Marian Rübsamen, Staatsanwalt bei der Zentralstelle Cybercrime Bayern (ZCB). (Source: Netzmedien)
In einem nächsten Schritt werden sie von einem Callcenter kontaktiert - in ihrer eigenen Sprache und von einer Telefonnummer, die oft aus der Schweiz zu sein scheint. Die Betrüger versuchen ihre Opfer nun zu überzeugen, eine Investition zu tätigen. Auf einer Onlineplattform können sie anschliessend vermeintlich verfolgen, wie sich ihr Gelder vermehrt. Wer investiert, erhält einen "persönlichen Berater" - dieser ist aber eigentlich dazu da, die Opfer dazu zu bringen, immer mehr Geld zu überweisen. Schöpft das Opfer Verdacht, will er oder sie zu viel Geld vom angeblichen Investment-Konto abheben, oder falls die Person kein Geld mehr überweisen will beziehungsweise kann, brechen die Betrüger den Kontakt ab. Sie gaukeln dem Opfer vor, dass es all sein Geld aufgrund einer riskanten Investition verloren habe - manche Opfer wissen daher nicht einmal, dass sie betrogen wurden.

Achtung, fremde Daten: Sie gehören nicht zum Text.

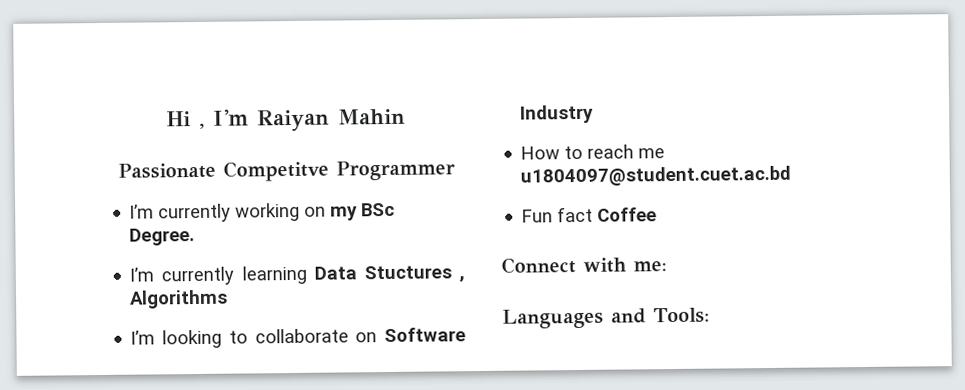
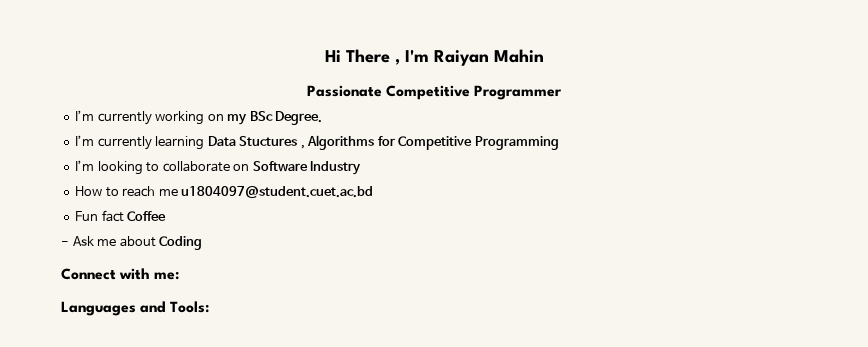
(192, 119) none -> [345,49,390,63] There
[222,160,329,182] Competitve -> [386,85,470,100] Competitive
(229, 299) none -> [377,136,559,150] for Competitive Programming
(658, 214) none -> [61,236,203,250] // - Ask me about Coding

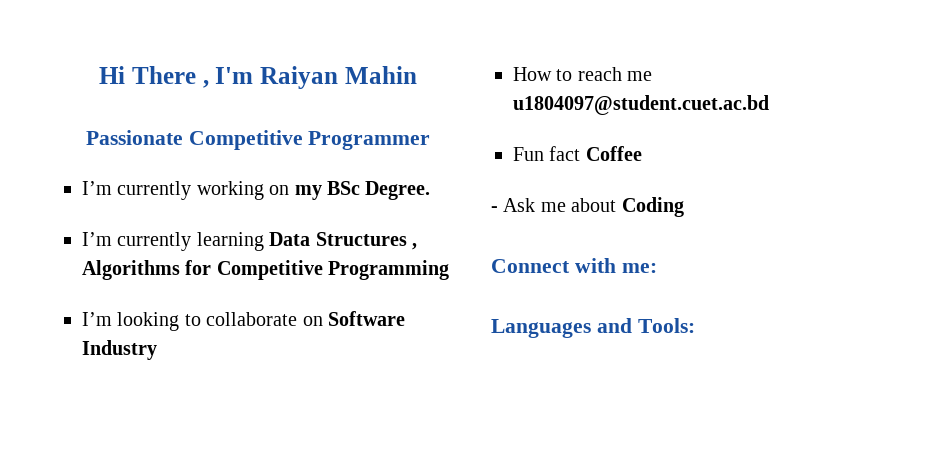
[239,136,298,146] Stuctures -> [315,232,407,246] Structures

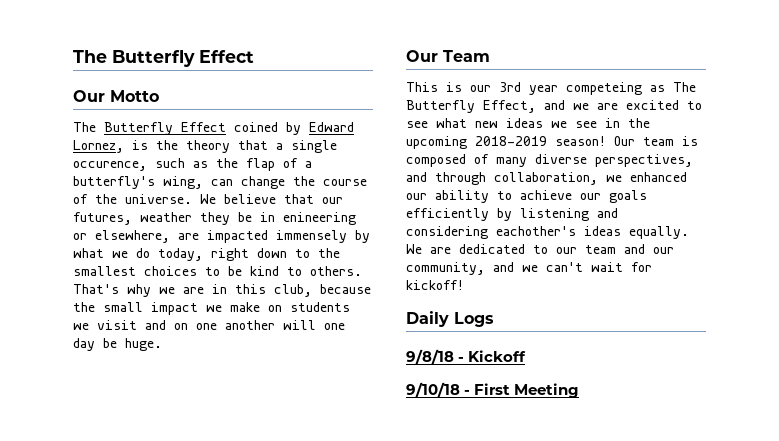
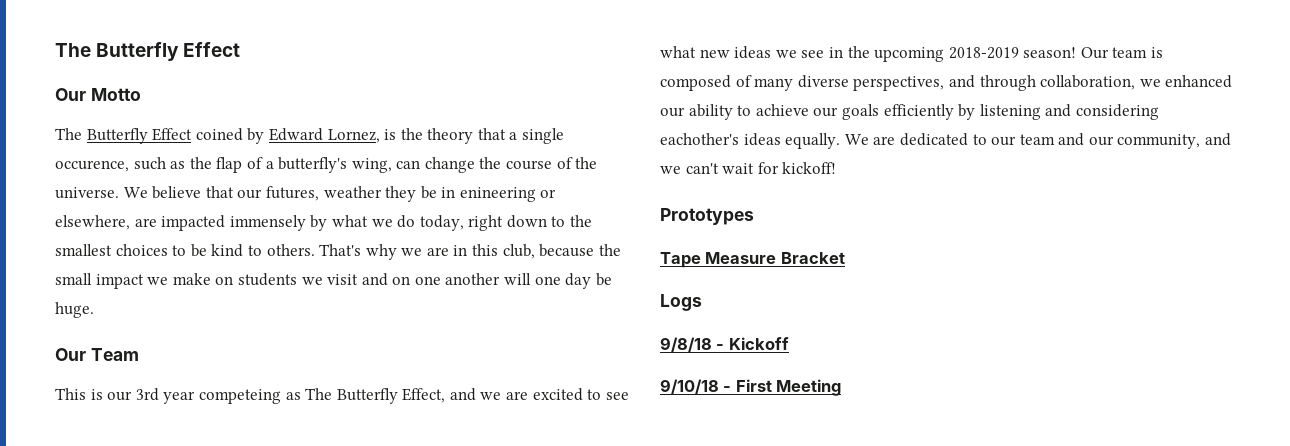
[406,311,449,327] Daily -> [660,208,754,225] [660,252,845,268] Prototypes // Tape Measure Bracket //

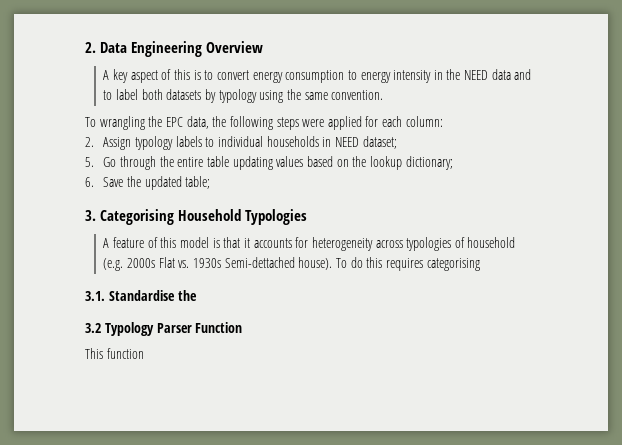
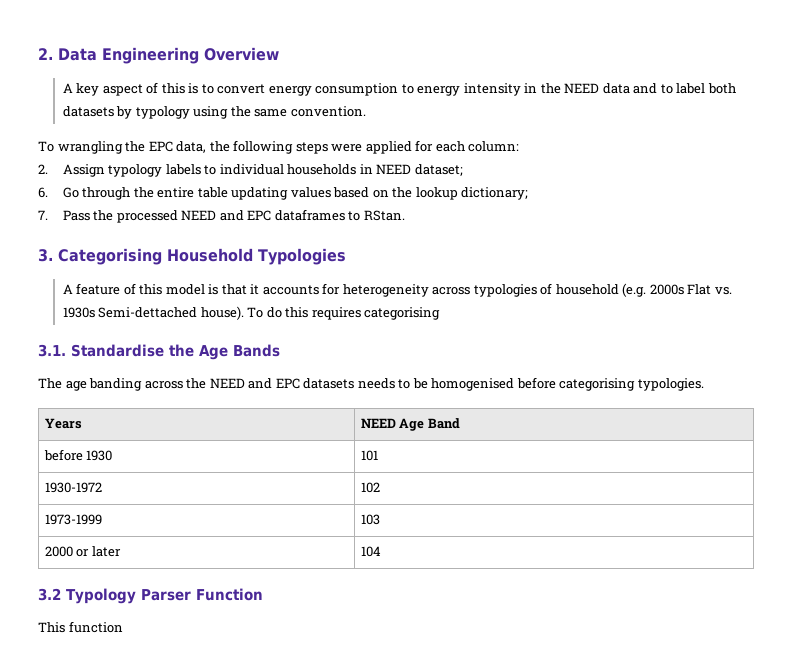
[85,157,94,167] 5. -> [38,187,48,198] 6.
[85,176,211,190] 6. Save the updated table; -> [38,209,405,223] 7. Pass the processed NEED and EPC dataframes to RStan.
(197, 295) none -> [199,344,280,360] [38,377,704,391] [44,418,82,429] [360,418,460,431] [43,449,113,461] [360,450,378,461] [44,482,102,493] [360,482,380,493] [44,514,102,525] [360,514,380,525] [44,546,121,557] [360,546,381,557] Age Bands // The age banding across the NEED and EPC datasets needs to be homogenised before categorising typologies. // Years | NEED Age Band // before 1930 | 101 // 1930-1972 | 102 // 1973-1999 | 103 // 2000 or later | 104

Die Cyberkriminellen dahinter sind hochgradig professionell und organisiert, wie Rübsamen erklärte. Tatsächlich sind es unterschiedliche Gruppen, die dafür zusammenarbeiten: eine "Marketing"-Organisation, die Leads generiert, Softwareentwickler, die diese Fake-Trading-Plattformen anbieten und unterhalten, die eigentlichen Betrüger, die in einem Callcenter sitzen und eine Reihe von Geldwäsche-Dienstleistungen im Hintergrund. "Die Callcenter sind oft als echte Unternehmen in den jeweiligen Ländern registriert und zahlen sogar Steuern", sagte Rübsamen.

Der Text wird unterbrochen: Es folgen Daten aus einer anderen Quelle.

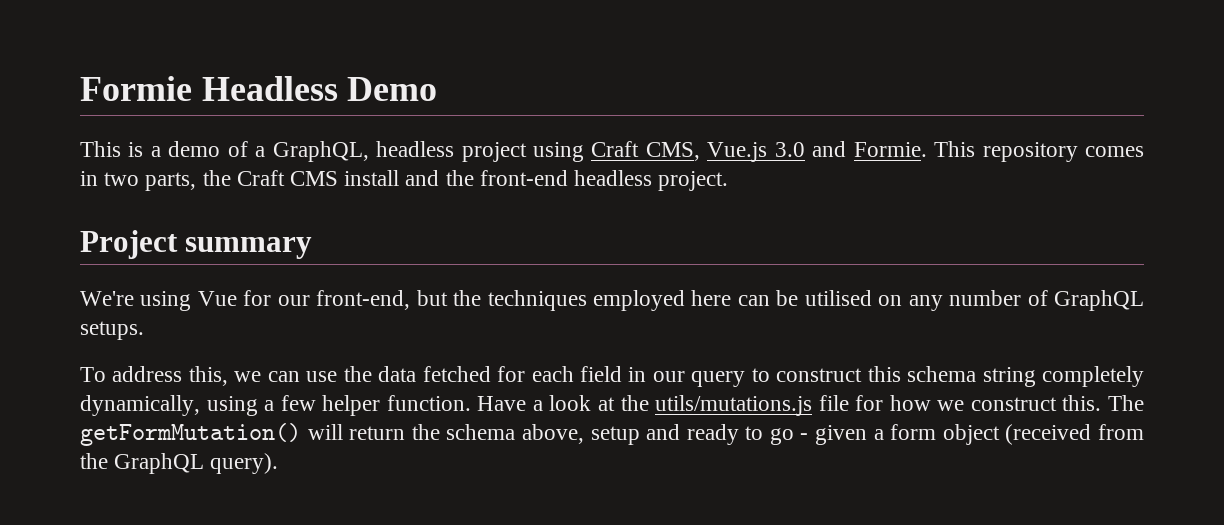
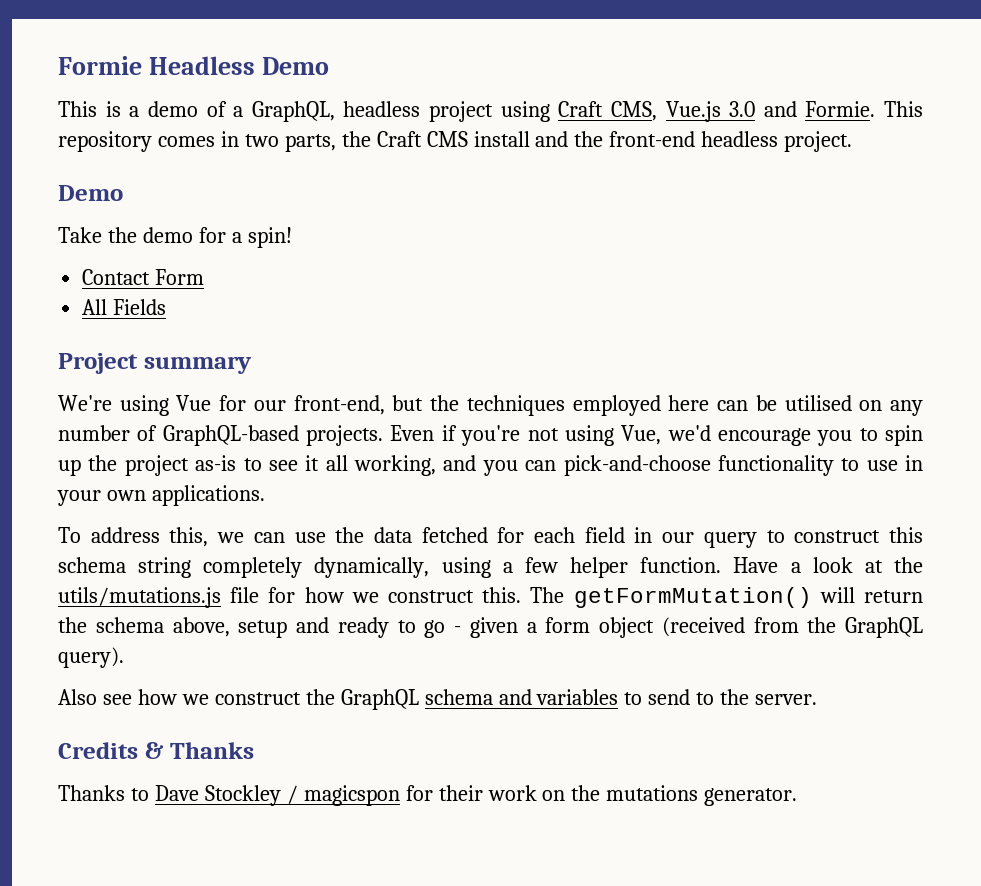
(729, 181) none -> [58,185,123,201] [58,227,292,248] [82,269,205,285] [82,299,167,315] // Demo // Take the demo for a spin! // Contact Form // All Fields
[1054,290,1145,311] [80,321,144,340] GraphQL setups. -> [162,425,923,446] [58,455,923,476] [57,485,265,506] GraphQL-based projects. Even if you're not using Vue, we'd encourage you to spin up the project as-is to see it all working, and you can pick-and-choose functionality to use in your own applications.
(279, 463) none -> [58,689,818,710] [58,742,255,759] [58,785,798,806] // Also see how we construct the GraphQL schema and variables to send to the server. // Credits & Thanks // Thanks to Dave Stockley / magicspon for their work on the mutations generator.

Allein in Bayern sei mit dieser Masche in den vergangenen fünf Jahren ein Schaden von 350 Millionen Euro entstanden - mit individuellen Verlusten von bis zu 5 Millionen. Rübsamen sei aber auch ein Fall in Österreich bekannt, bei dem eine Person 27 Millionen Euro verloren habe. Dem ZCB wurden über 2200 betrügerische Trading-Plattformen gemeldet und es erhielt Beschwerden von insgesamt 11'000 Personen.

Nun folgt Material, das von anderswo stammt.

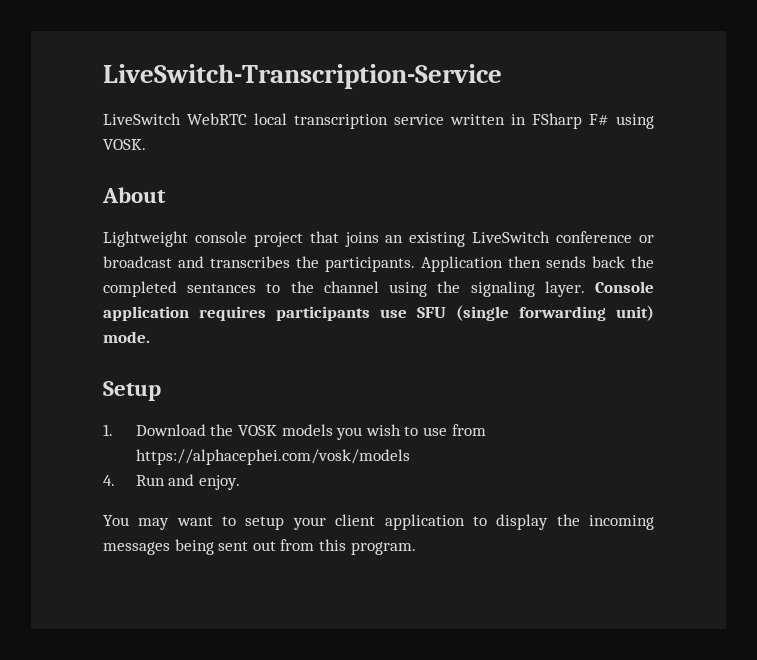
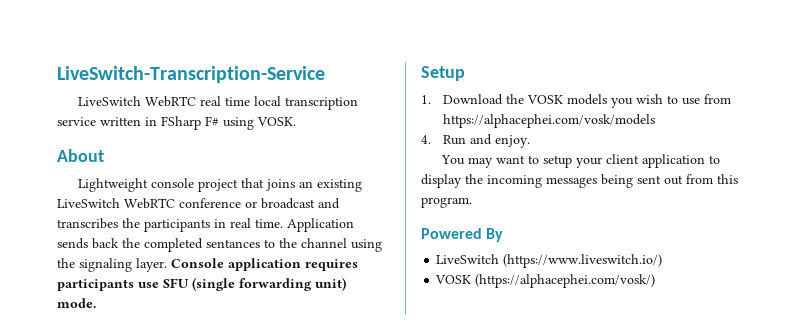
(247, 119) none -> [200,96,251,106] real time
(551, 237) none -> [124,198,175,209] WebRTC
[325,256,541,272] participants. Application then -> [144,218,354,232] participants in real time. Application
(416, 548) none -> [421,228,504,242] [436,254,663,268] [435,274,656,288] // Powered By // LiveSwitch (https://www.liveswitch.io/) // VOSK (https://alphacephei.com/vosk/)

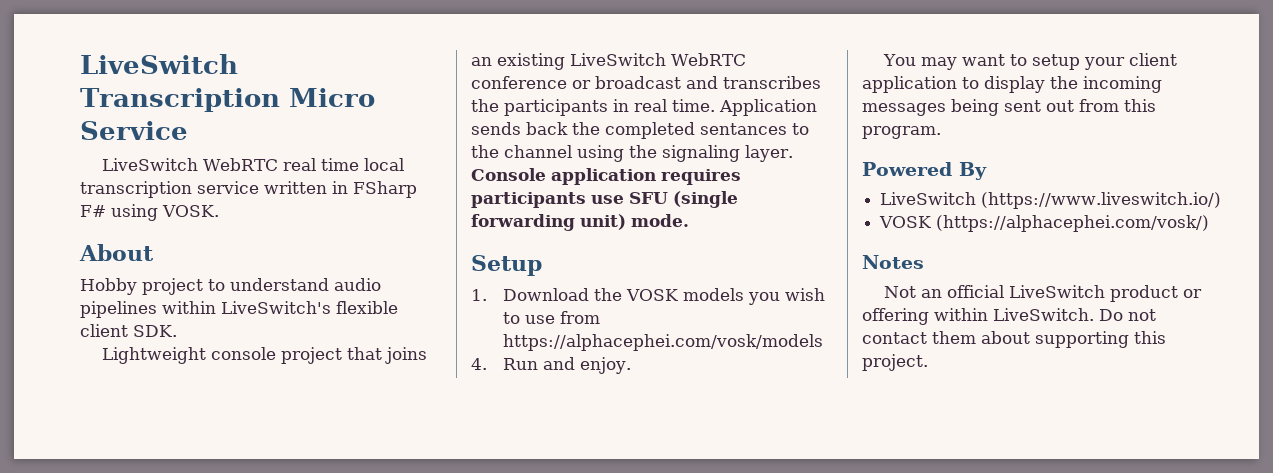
[57,66,325,83] LiveSwitch-Transcription-Service -> [80,54,238,74] [80,88,375,112] [80,121,188,140] LiveSwitch Transcription Micro Service
(104, 155) none -> [80,278,381,295] [80,301,398,318] [80,324,177,337] // Hobby project to understand audio pipelines within LiveSwitch's flexible client SDK.
(656, 281) none -> [862,255,924,269] [883,285,1202,302] [862,308,1156,325] [862,331,1166,348] [862,354,928,371] // Notes // Not an official LiveSwitch product or offering within LiveSwitch. Do not contact them about supporting this project.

Bei der Bekämpfung ist das ZCB auf internationale Kooperation angewiesen. Die bisher identifizierten Callcenter befanden sich nämlich in Albanien, Bulgarien, Georgien, Israel, Kosovo, Nordmazedonien, Serbien und in der Ukraine. Und die Ermittlungen des ZCB führten zu rund 120 Verhaftungen in sogar noch mehr Ländern. Denn oftmals würden die Chefs dieser Callcenter sich ein schönes Leben in anderen Ländern machen. Rübsamen betonte daher nochmals die Wichtigkeit der supraregionalen und internationalen Zusammenarbeit: "Es braucht ein Netzwerk, um ein Netzwerk zu besiegen."
Quantensichere Verschlüsselung - dringend, aber auch nicht so dringend
Die zweite Keynote des Tages zeigte auf, wieso nicht nur Quantencomputer ein Problem für heutige Verschlüsselungsmethoden sind, sondern auch die Implementierung einer quantensicheren Verschlüsselung (auch als "Post Quantum Cryptography" bekannt). "Die meisten Experten gehen heutzutage davon aus, dass ein kryptografisch relevanter Quantencomputer nur eine Frage der Zeit ist", sagte Roland van Rijswijk-Deij, Professor an der niederländischen Universität Twente. Gemeint ist ein Quantencomputer mit 8,56 Millionen physischen Qubits oder mehr Diese könnten heute gängige Verschlüsselungsmethoden (wie etwa RSA 2048) innert Stunden knacken. Zum Vergleich: 2023 enthüllte IBM den Osprey Quantencomputer mit 433 Qubits - eine ausreichend leistungsstarke Maschine soll gemäss IBMs Roadmap frühestens 2033 folgen. Obwohl dieser Moment noch Jahre oder vielleicht sogar Jahrzehnte entfernt ist, beschäftigt die Verschlüsselungsbranche sich bereits mit quantenresistenten Verfahren. Denn "das wird die Sicherheit aller heute genutzten Mechanismen für eine sichere Kommunikation gefährden!", sagte van Rijswijk-Deij.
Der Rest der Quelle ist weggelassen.